## THE TASK
Scan the records below for the word "give". Copy each line where it appears.

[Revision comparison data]
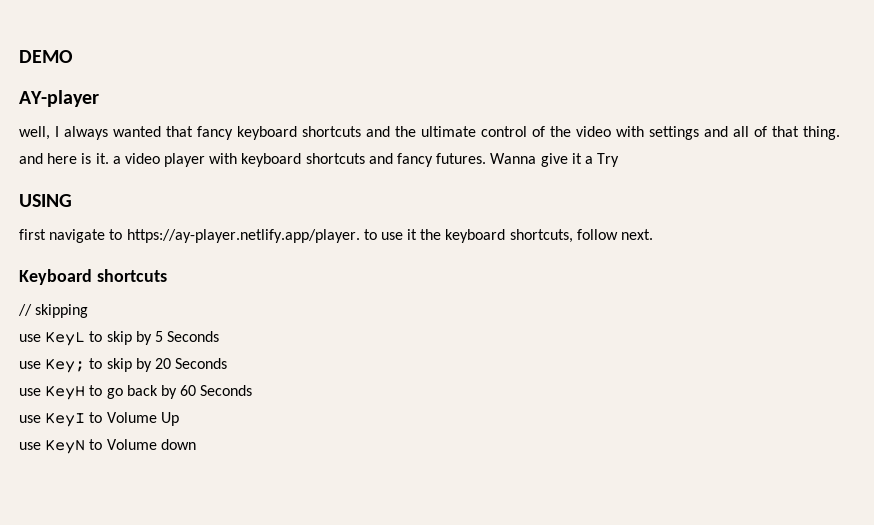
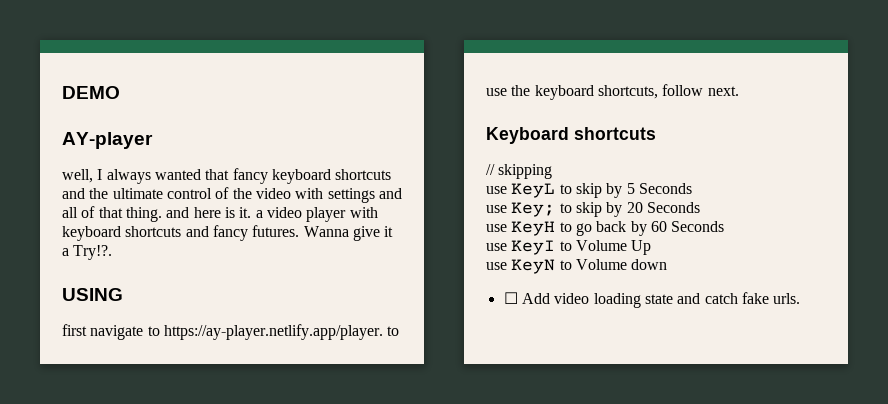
- Wanna give it a Try
+ Wanna give it a Try!?.
- first navigate to https://ay-player.netlify.app/player. to use it the keyboard shortcuts, follow next.
+ first navigate to https://ay-player.netlify.app/player. to use the keyboard shortcuts, follow next.
+ ☐ Add video loading state and catch fake urls.

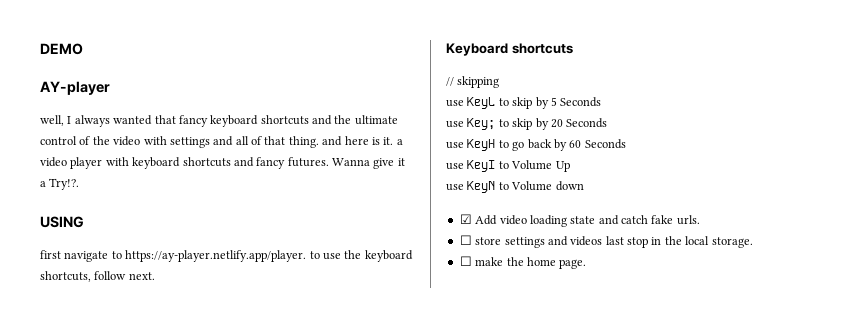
- ☐ Add video loading state and catch fake urls.
+ ☑ Add video loading state and catch fake urls.
+ ☐ store settings and videos last stop in the local storage.
+ ☐ make the home page.

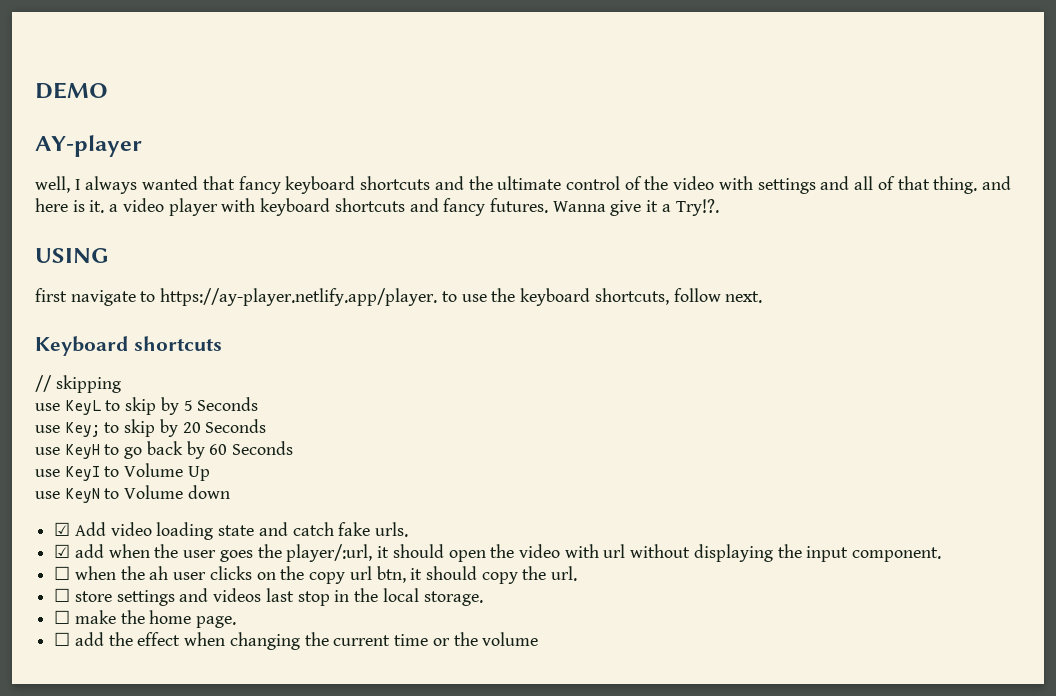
+ ☑ add when the user goes the player/:url, it should open the video with url without displaying the input component.
+ ☐ when the ah user clicks on the copy url btn, it should copy the url.
+ ☐ add the effect when changing the current time or the volume

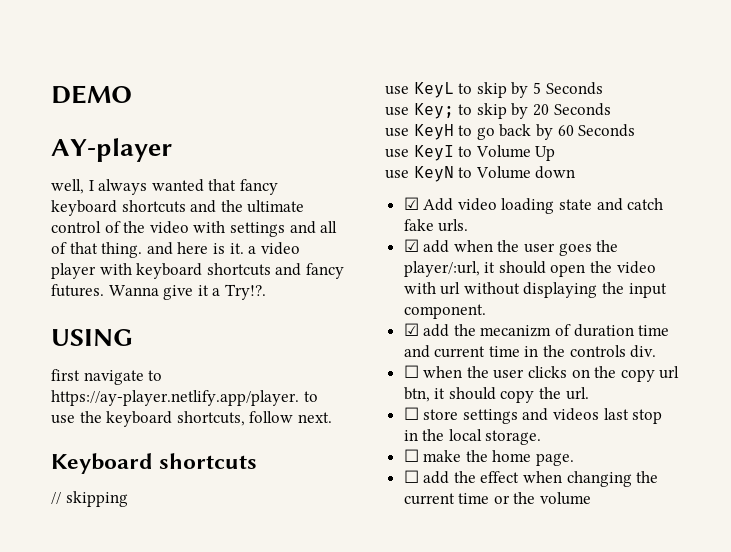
+ ☑ add the mecanizm of duration time and current time in the controls div.
- ☐ when the ah user clicks on the copy url btn, it should copy the url.
+ ☐ when the user clicks on the copy url btn, it should copy the url.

## ANSWER TO THE PROBLEM
- Wanna give it a Try
+ Wanna give it a Try!?.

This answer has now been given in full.